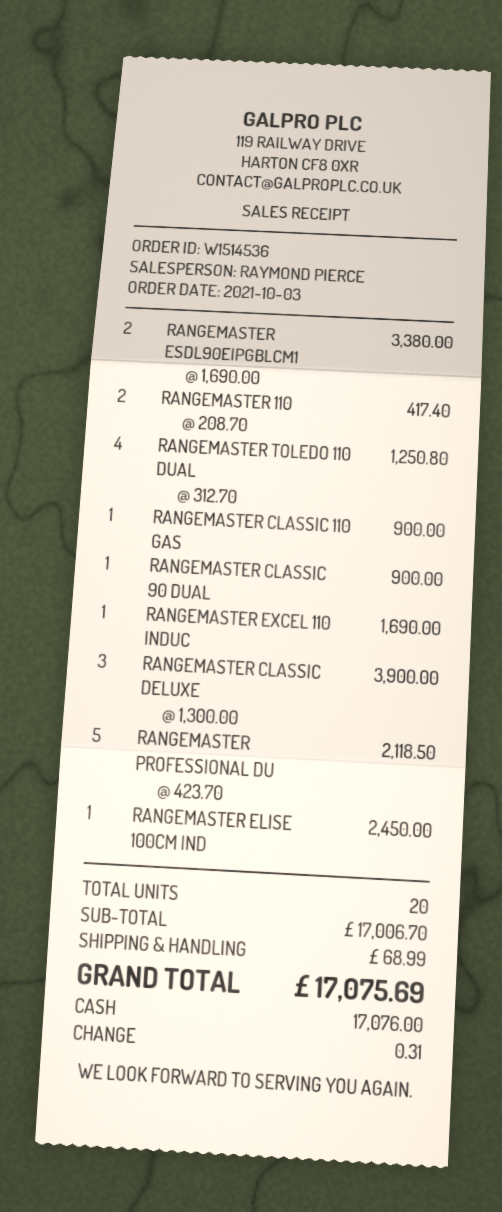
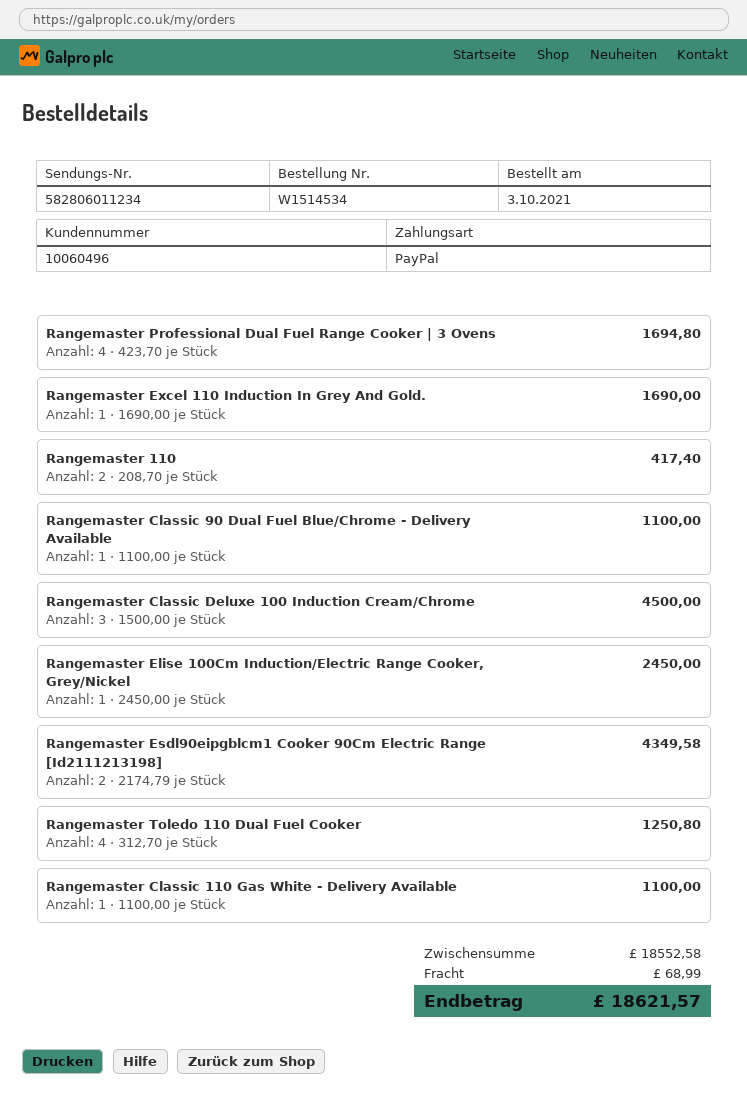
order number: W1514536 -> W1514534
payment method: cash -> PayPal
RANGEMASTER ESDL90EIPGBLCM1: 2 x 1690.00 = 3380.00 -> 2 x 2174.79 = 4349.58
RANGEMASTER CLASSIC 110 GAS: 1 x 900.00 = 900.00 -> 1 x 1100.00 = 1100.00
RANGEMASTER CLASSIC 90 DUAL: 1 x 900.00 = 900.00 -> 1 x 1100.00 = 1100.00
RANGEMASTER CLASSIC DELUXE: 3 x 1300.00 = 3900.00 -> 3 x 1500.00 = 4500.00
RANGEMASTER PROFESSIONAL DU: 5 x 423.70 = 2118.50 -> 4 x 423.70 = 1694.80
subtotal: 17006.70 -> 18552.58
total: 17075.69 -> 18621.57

_ _ _

* _Exercise requirements_
With the pictures excluded, restate the material exactly as it stands.

* _Solution to this exercise_
order number: W1514536 -> W1514534
payment method: cash -> PayPal
RANGEMASTER ESDL90EIPGBLCM1: 2 x 1690.00 = 3380.00 -> 2 x 2174.79 = 4349.58
RANGEMASTER CLASSIC 110 GAS: 1 x 900.00 = 900.00 -> 1 x 1100.00 = 1100.00
RANGEMASTER CLASSIC 90 DUAL: 1 x 900.00 = 900.00 -> 1 x 1100.00 = 1100.00
RANGEMASTER CLASSIC DELUXE: 3 x 1300.00 = 3900.00 -> 3 x 1500.00 = 4500.00
RANGEMASTER PROFESSIONAL DU: 5 x 423.70 = 2118.50 -> 4 x 423.70 = 1694.80
subtotal: 17006.70 -> 18552.58
total: 17075.69 -> 18621.57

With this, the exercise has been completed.